Talk us through the four magic sets on offer.

So magic is split between four different genres and what we’ve tried to do is condense them into four basic sets. So we’ve got Card Magic and within that you learn lots of different skills that can be applied to other tricks. Then you’ve got Magic of the Mind, which is what some people call mind reading. It’s a psychological illusion – magic without the sleight of hand. It’s looking at the psychology behind magic and basically giving the illusion that you can read people’s minds. 

Sleight of Hand looks at the physical skills that you can use as a magician. Finally, you’ve got Street Magic which is magic used with everyday objects. Within each set there’s a link to the website and I, myself explain how each trick works and offer up my experience of my last 15 years professionally.

How did the partnership with Paul Lamond come about?

I had been performing magic professionally for 11 years and then I went on a show called Britain’s Got Talent. After that, I was introduced to Paul Lamond and we had a chat to come up with an idea for a set. 

The main ethos behind these sets is that I’m going to teach you these skills. It’s not just the props in the box. So that’s what I pitched to Paul Lamond and they said yes. We came up with hundreds of different tricks, worked out which ones would work best for each box and months later, here we are.

What is the creative process like for creating a new magic set?

Magic is like playing an instrument, you have to learn other people’s tricks to acquire the skills and then you can go and create your own things.
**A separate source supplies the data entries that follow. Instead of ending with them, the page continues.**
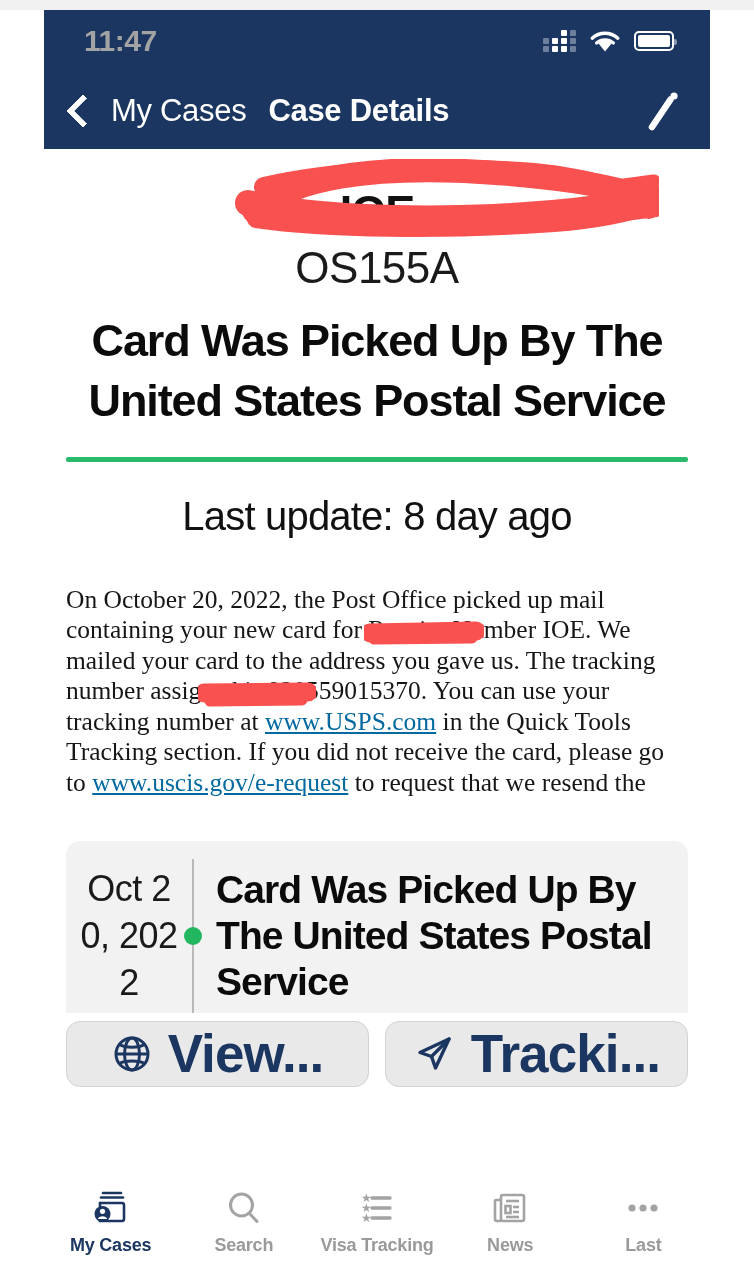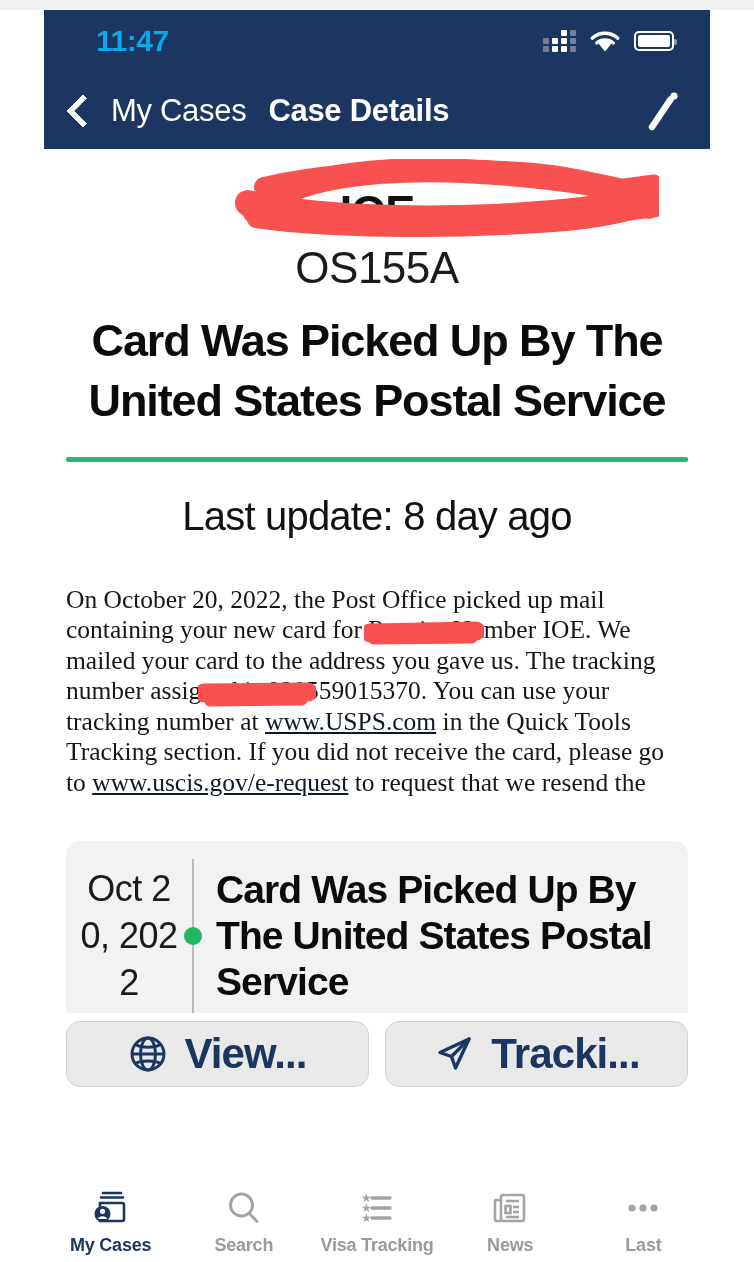--- a/index.html
+++ b/index.html
@@ -46,11 +46,10 @@
     box-sizing: border-box;
   }
   .status-time {
-    color: #0ea5e9;
+    color: #a3a3a3;
     font-size: 30px;
     font-weight: bold;
     letter-spacing: -0.5px;
-    margin-left: 12px;
   }
   .status-icons {
     display: flex;

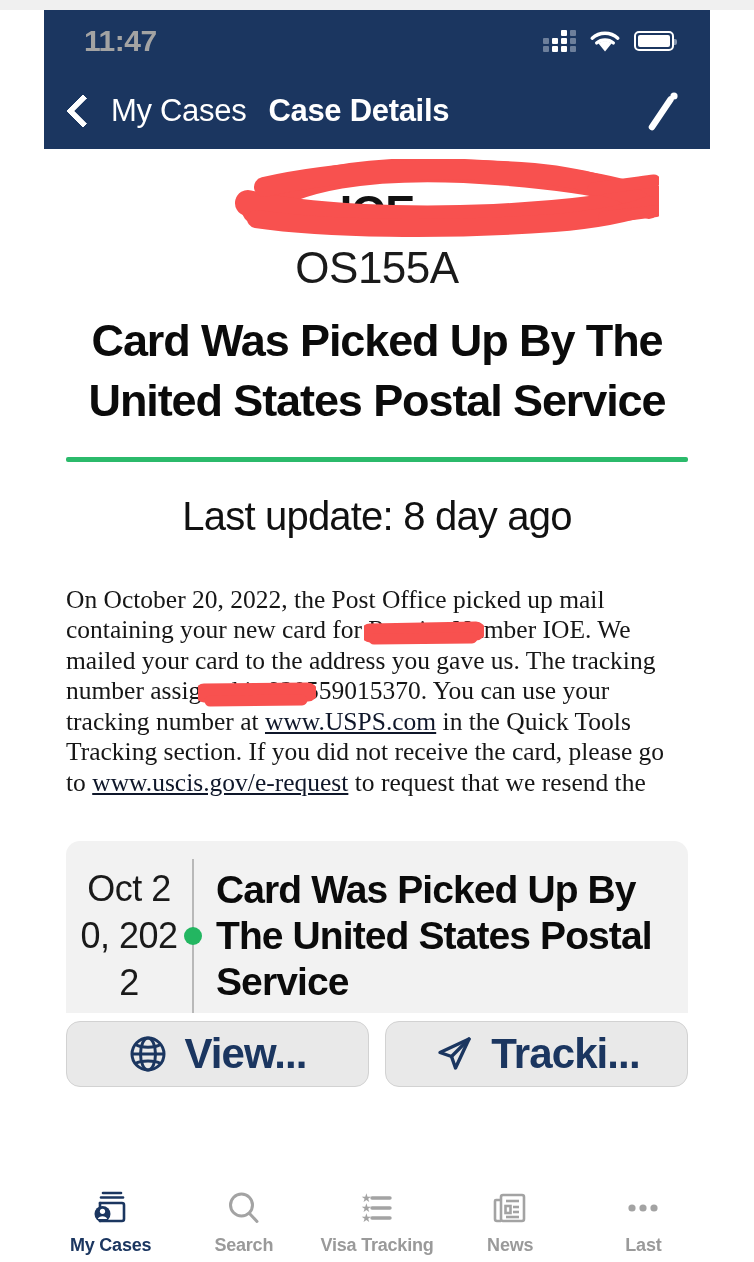--- a/index.html
+++ b/index.html
@@ -214,7 +214,7 @@
     text-align: left;
   }
   .bodytext a {
-    color: #0f172a;
+    color: #0369a1;
   }
   .redact-2 {
     position: absolute;

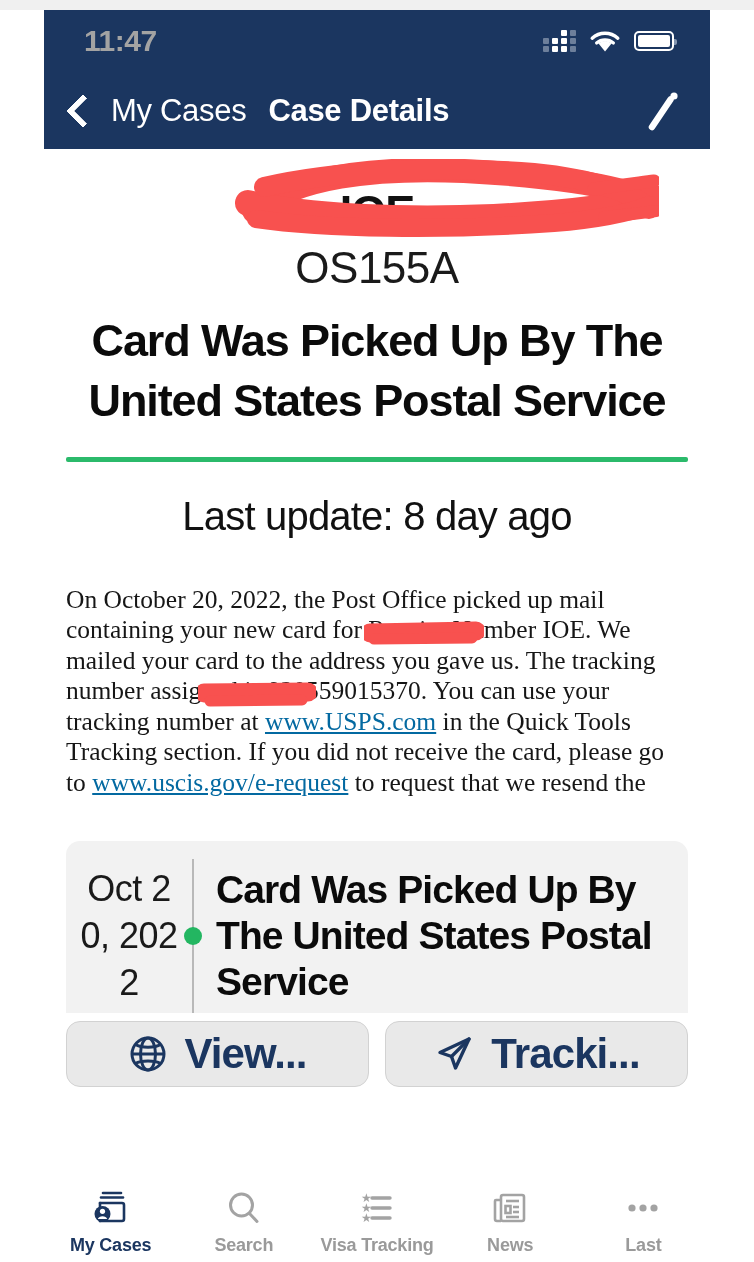--- a/index.html
+++ b/index.html
@@ -304,7 +304,7 @@
     justify-content: center;
     gap: 16px;
     color: #1b3660;
-    font-size: 42px;
+    font-size: 53px;
     font-weight: bold;
     letter-spacing: -0.9px;
     cursor: pointer;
So basically, if you’ve never done any magic before and you pick up one of these sets you’ll get the knowledge and understanding of how it works.

What magicians or performers have influenced and inspired you in the past?

When I grew up, Paul Daniels was still on the TV and more recently we had David Blaine and Dynamo. 

My favourite is Derren Brown, who in my opinion is the greatest English magic performer of all time. In America, you’ve got David Copperfield and of course Penn & Teller. In any art form, you’re only where you are now because of those that have gone before you, you’re only ever standing on the shoulders of giants.

Can you explain the key to a great magic trick?

The plot has to be simple. It’s like selling a good movie script – you need to be able to sum it up in one sentence. For me the best tricks are when the magician has made the person do something without them knowing that they’re doing it. 

Is there one trick in particular that you are most proud of?

The one that means the most to me, which is one I‘ll never talk about, is the card trick I did in my audition for Britain’s Got Talent. 

The judges thought of a card and the stick man on the card animates and finds the card. Because that’s the trick that changed my life, that will always be my favourite.

Do you have plans for additional magic sets to launch into retail in the future? 

We’re hoping at Christmas time we’ll have a deluxe set, which will include a lot of new stuff. These four sets are what I call close-up tricks and within the new bigger set I’ll be introducing some tricks that you could do for a crowd.